In a city where a diverse restaurant culture thrives — Thai food, Mexican food, Italian food, Indian food — there is not a single soul food restaurant for miles.

Nix-Bradley spoke to me about the importance of seeing the food that he grew up on valued: “I wanted to see it [soul food] get the justice it deserved. I feel like it is the original American cuisine, and it deserved a higher place in the food echelon.” 

During its tenure in Santa Barbara, Soul Bites became more than just a restaurant. It was a place of education for those who did not know what soul food was, as well as a hosting space for the Black community.

Having to commute daily from Los Angeles to Santa Barbara, Nix-Bradley found his dream of running an all-Black kitchen here unsustainable.

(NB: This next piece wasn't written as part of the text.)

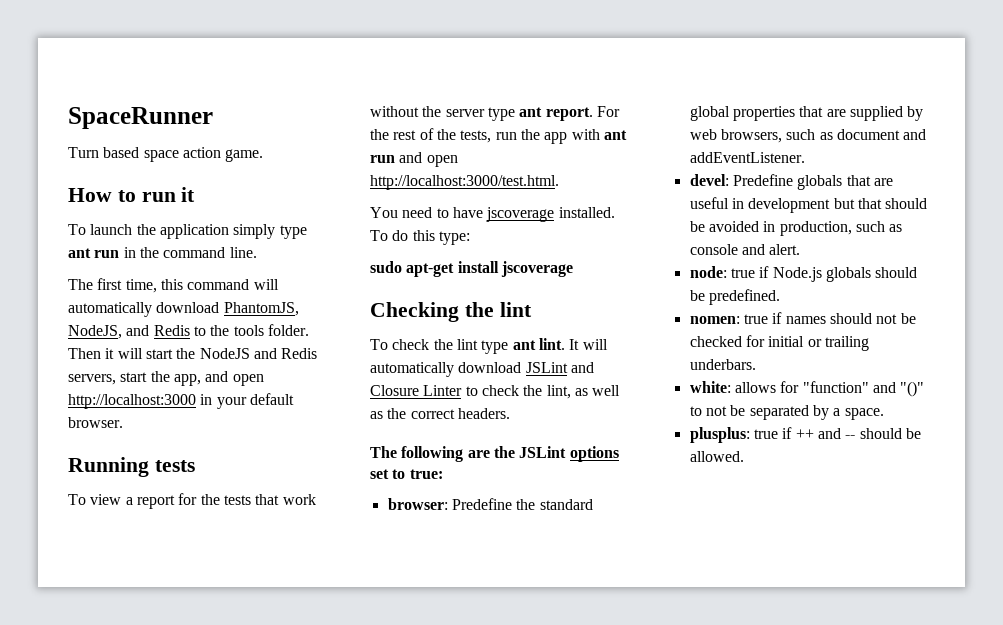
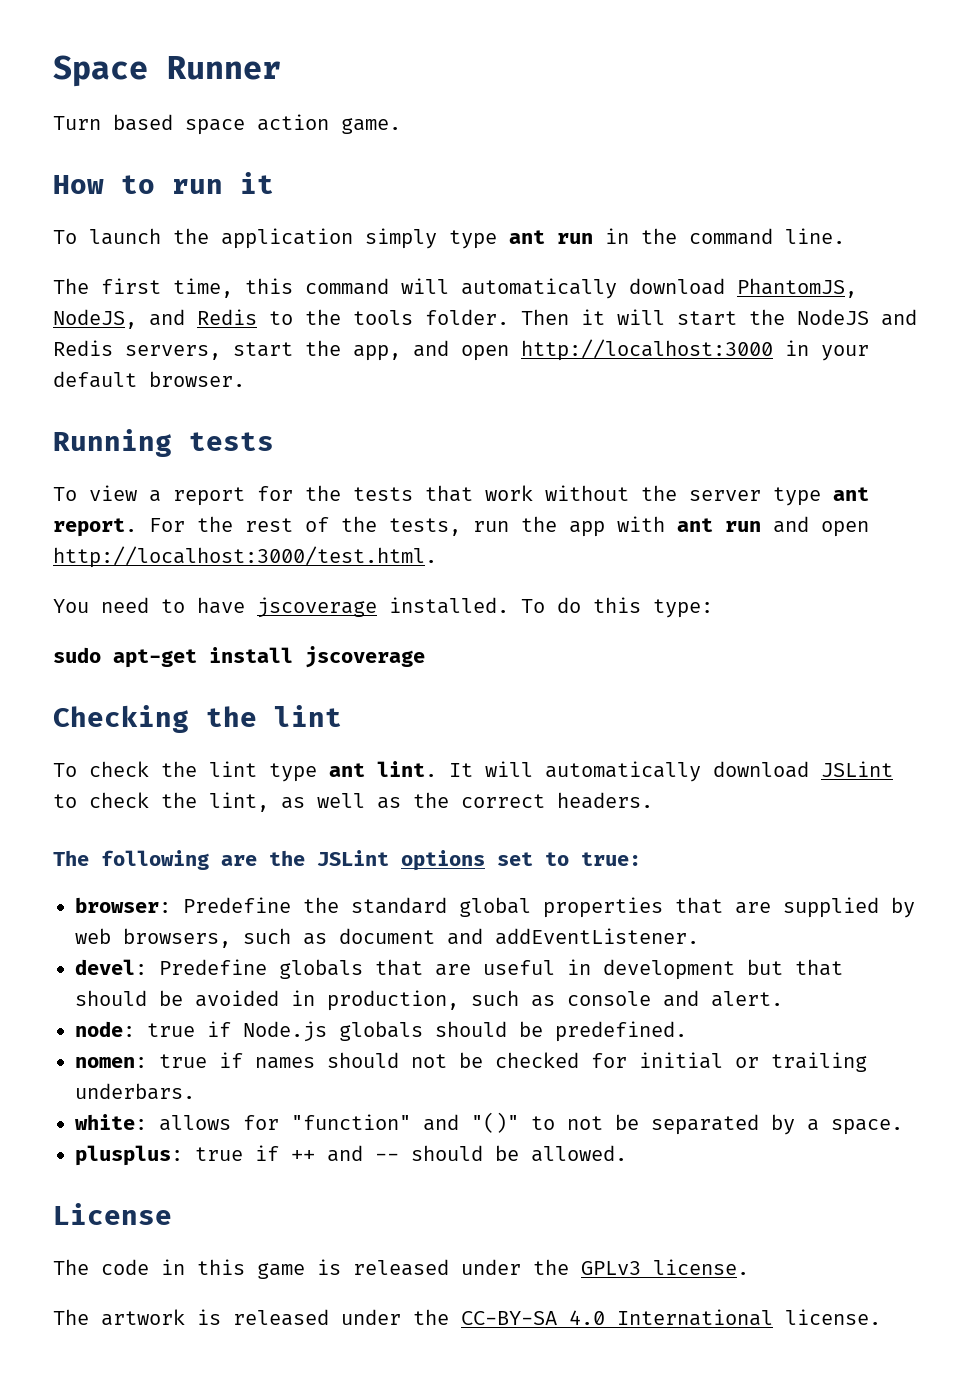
[68,107,213,129] SpaceRunner -> [53,55,281,87] Space Runner
[570,362,594,373] [370,385,463,396] and Closure Linter -> (893, 769) none
(744, 456) none -> [53,1203,172,1225] [53,1259,749,1279] [53,1309,881,1326] // License // The code in this game is released under the GPLv3 license. // The artwork is released under the CC-BY-SA 4.0 International license.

Soul Bites faced difficulty staffing while dealing with dwindling foot traffic on lower State Street. Tariffs causing food prices to rise were the nail in the coffin. Soul Bites closed its doors in 2025. 

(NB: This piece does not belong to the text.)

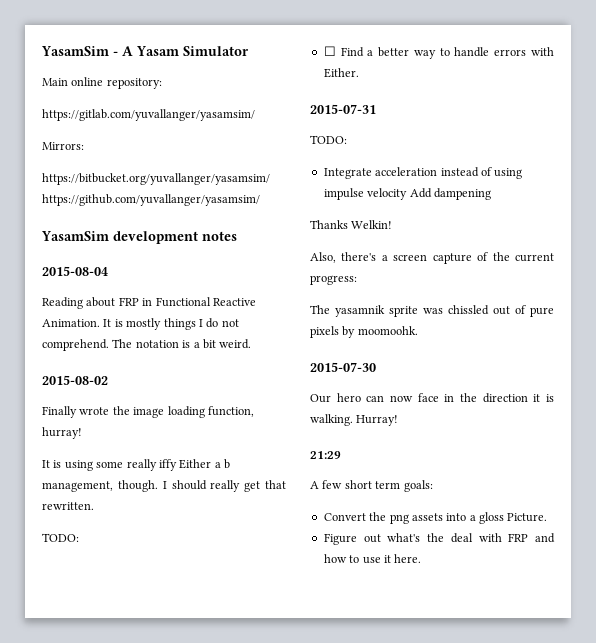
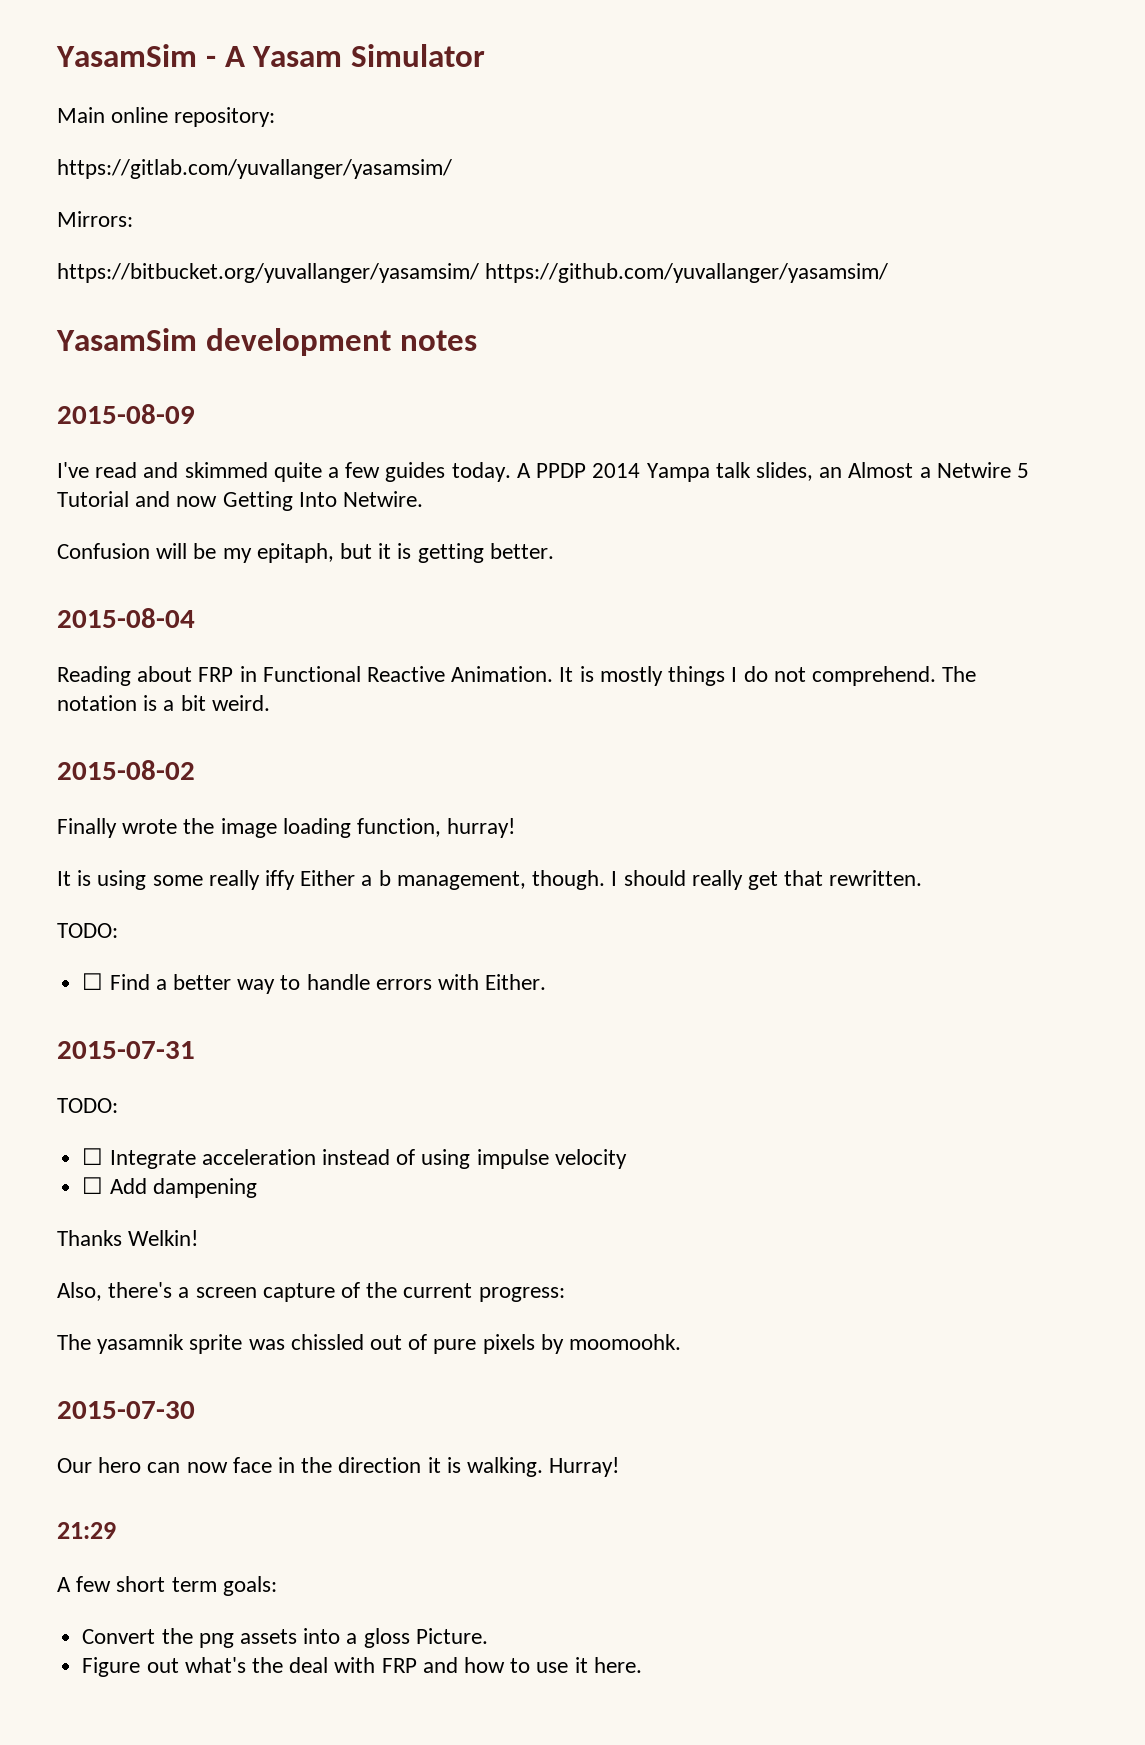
(237, 236) none -> [57,404,195,424] [57,462,1029,482] [57,491,424,511] [57,543,554,563] // 2015-08-09 // I've read and skimmed quite a few guides today. A PPDP 2014 Yampa talk slides, an Almost a Netwire 5 Tutorial and now Getting Into Netwire. // Confusion will be my epitaph, but it is getting better.
(347, 139) none -> [82,1148,104,1165] ☐
(408, 194) none -> [82,1177,104,1194] // ☐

“I’m super proud of what Soul Bites did in Santa Barbara, of the friends we made and the relationships we built,” said Nix-Bradley.

From 1963 to the early ’90s, a predecessor to Soul Bites’ dream of a Black-owned soul food restaurant in Santa Barbara was the Golden Bird Café. Run by Fred Sims, the restaurant on East Haley Street was a cultural mecca serving bean pies, sweet potato pie, smash burgers, and other family recipes he had brought with him from Texas.

Wendy Sims-Moten, niece to Fred Sims, served on Santa Barbara Unified’s school board for eight years, the second Black person to do so in 53 years. She said that changing times led to the restaurant’s eventual closing: “The town is evolving and again, as the [Black] population was decreasing; how do you sustain that?”

A similar impermanence exists for other Black cultural resources in Santa Barbara, with many of my interviewees remarking on the difficulty of finding reliable hair care. Wanda Thomas remembers having to drive to Oxnard or L.A. for Black hair care and even makeup in the ’60s. Gary White fondly remembers a two-chair barbershop in the basement of UCSB’s UCEN in the ’80s where he would get his hair cut after a hairdresser at Supercuts attempted to use scissors to style his curls. Jordan Killebrew, who moved to Santa Barbara in 2006, remarked that after finding a hairdresser who could style his hair, he once offered to pay extra just to keep them in the area. 

Often, the businesses and services that prioritize Black folks are run out of homes and cannot be found through a quick Google search. Or, they are brick-and-mortar places tucked into parts of the city where you wouldn’t normally wander. Most of them are shared through word of mouth, so without community organizing, we find ourselves out of luck.


Community organization in the form of mutual aid, activism, education, and culture was a necessity of survival. For Lelia Richardson, however, it was just the way things were. 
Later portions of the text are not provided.